Problem Description
You are given a string s and an integer k. In one operation, you can replace the character at any position with the next or previous letter in the alphabet (wrapping around so that 'a' is after 'z'). Return the length of the longest palindromic subsequence of s that can be obtained after performing at most k operations.
Key Insights
- A palindrome reads the same forwards and backwards.
- A subsequence is derived by deleting some or none of the characters from a string without changing the order of the remaining characters.
- Replacements are allowed to change characters to any of their adjacent letters in the alphabet.
- The problem requires a dynamic programming approach to keep track of possible palindromic subsequences while considering the allowed operations.
Space and Time Complexity
Time Complexity: O(n^2 * k), where n is the length of the string s.
Space Complexity: O(n * k), for storing results in a 2D DP table.
Solution
We can use dynamic programming to solve the problem.
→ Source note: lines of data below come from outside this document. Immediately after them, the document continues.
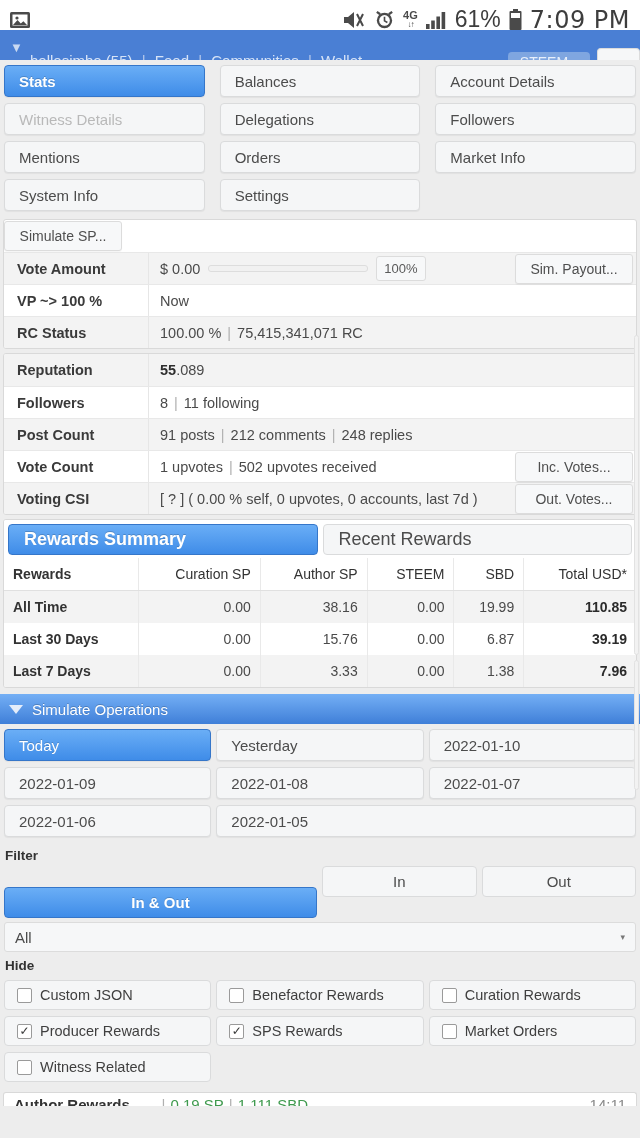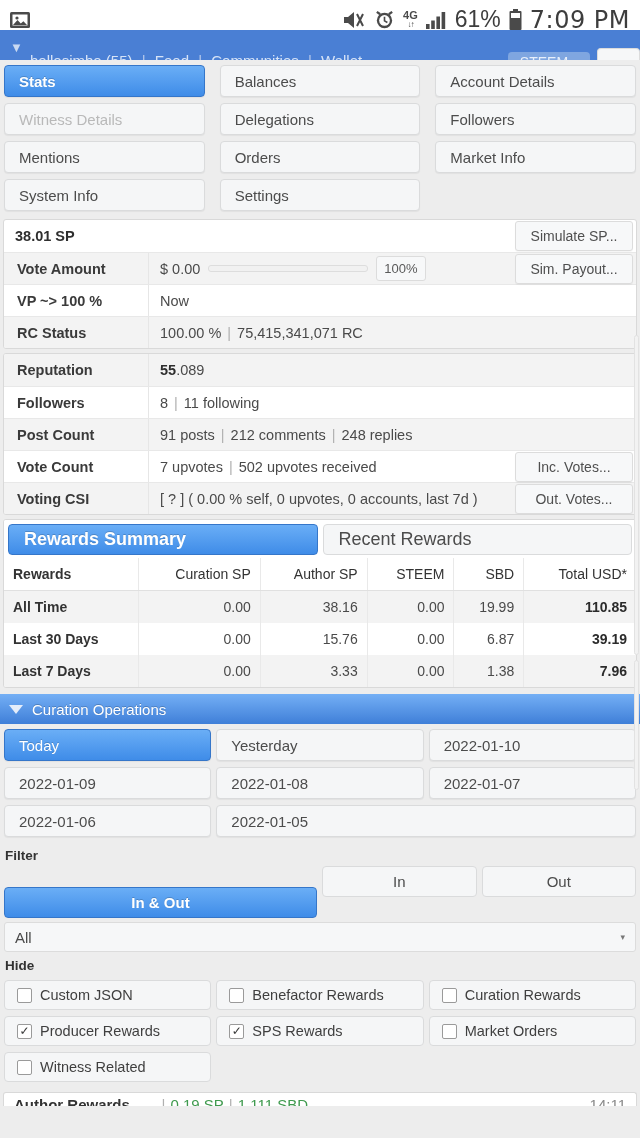"38.01 SP" div.sval { html: <div> <b>38.01 SP</b> </div> -> none }
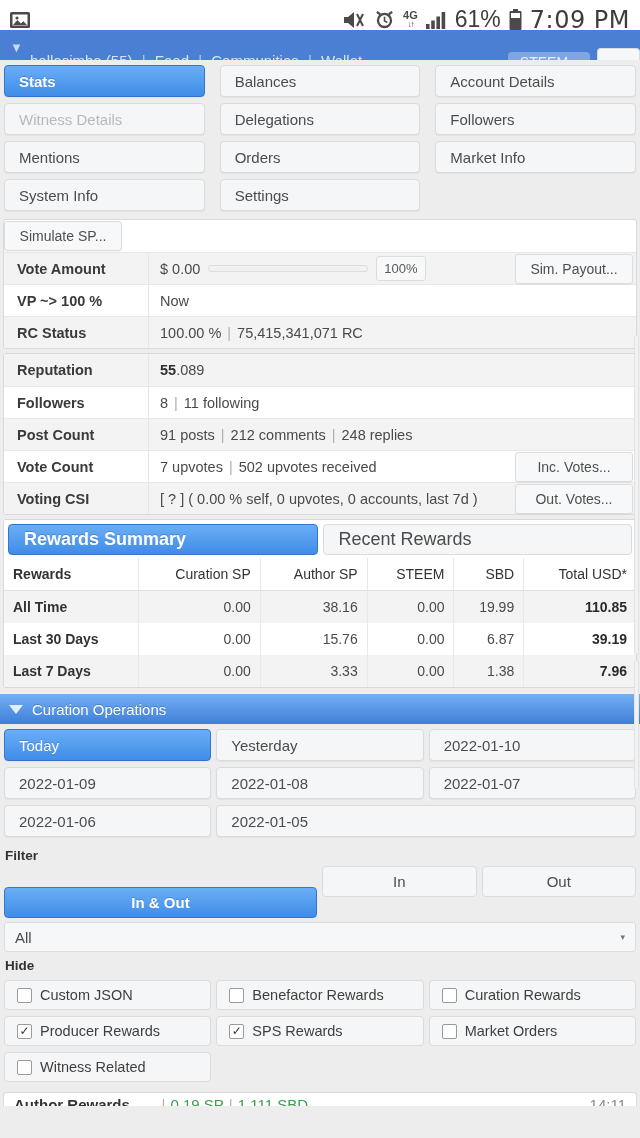"7 upvotes" span { text: 7 -> 1 }
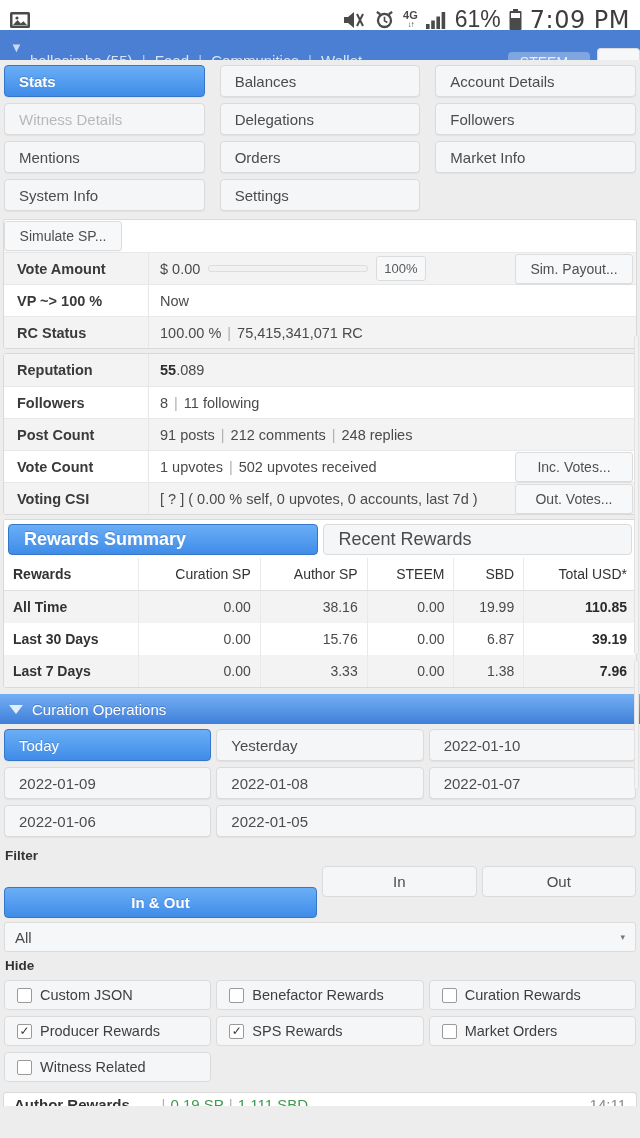"Curation Operations" span { text: Curation -> Simulate }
We maintain a 2D DP table, where dp[i][j][k] represents the longest palindromic subsequence we can achieve from the substring s[i:j] with at most k operations.
- Initialize the DP table. If the characters at the current indices are the same, we can include them in our palindromic subsequence.
- If they are different, we consider the possibility of changing one of the characters to match the other, which counts as an operation.
- Transition through the DP table by expanding the window of the substring and updating the values based on the characters and the number of remaining operations.